There’s a lot going on in the stock trading markets nowadays with Reddit’s WallStreetBets group taking on GameStop short sellers. Brokerages like Robinhood and getting stuck in the middle of this unprecedented financial war.

I thought I’d bring back this post from almost 5 years ago about what happened when the script was flipped a bit. Back then a billionaire hedge fund manager, Bill Ackman, spotted what appeared to be a pyramid scheme, the MLM company Herbalife, operating in plain view. He shorted the stock and put forth a detailed presentation for why it was a pyramid scheme. He made it clear all the harm it was doing, especially to women and minorities. This went on for years and the stock went up and down as many people went against him to make a quick buck, just like the WallStreetBets group (but not nearly as coordinated).
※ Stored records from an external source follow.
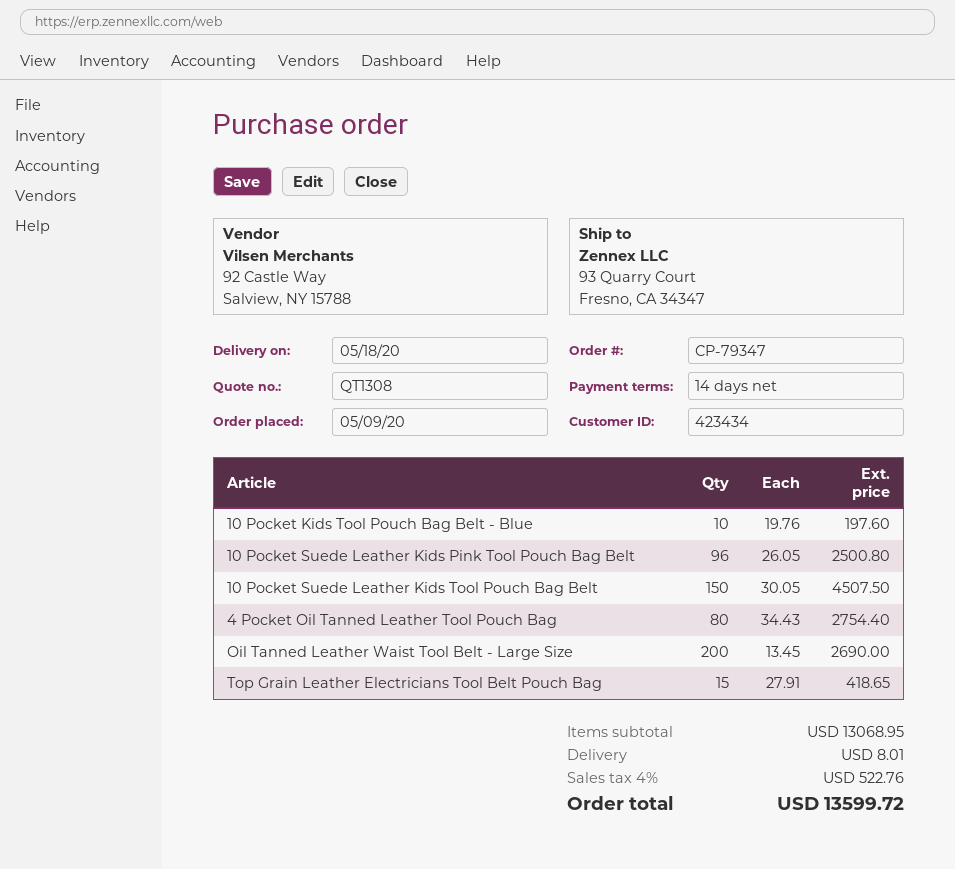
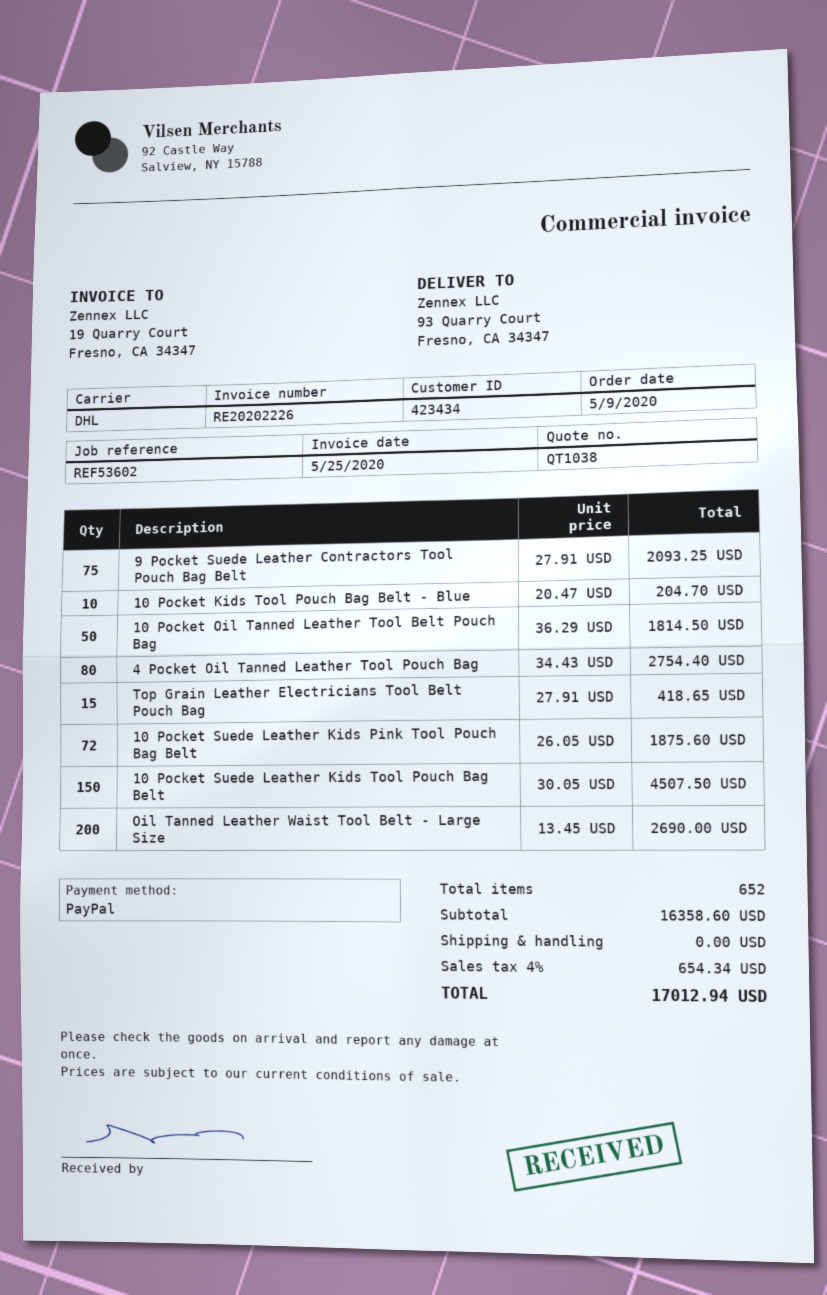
quote number: QT1308 -> QT1038
10 Pocket Kids Tool Pouch Bag Belt - Blue: 10 x 19.76 = 197.60 -> 10 x 20.47 = 204.70
10 Pocket Suede Leather Kids Pink Tool Pouch Bag Belt: 96 x 26.05 = 2500.80 -> 72 x 26.05 = 1875.60
9 Pocket Suede Leather Contractors Tool Pouch Bag Belt: none -> 75 x 27.91 = 2093.25
10 Pocket Oil Tanned Leather Tool Belt Pouch Bag: none -> 50 x 36.29 = 1814.50
subtotal: 13068.95 -> 16358.60
shipping: 8.01 -> 0.00
tax: 4% = 522.76 -> 4% = 654.34
total: 13599.72 -> 17012.94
Eventually, Bill Ackman was proven correct and the FTC settled with Herbalife with the biggest fine it has ever levied on another company. Alas, as part of the settlement, Herbalife got to continue on and it seems little has changed in the long term.

Today’s post is about the movie, Betting on Zero. If the WallStreetBets/Gamestop situation has your interest, I highly recommend you give it a shot. Remember that sometimes the hedge fund billionaires can use their influence to help people too.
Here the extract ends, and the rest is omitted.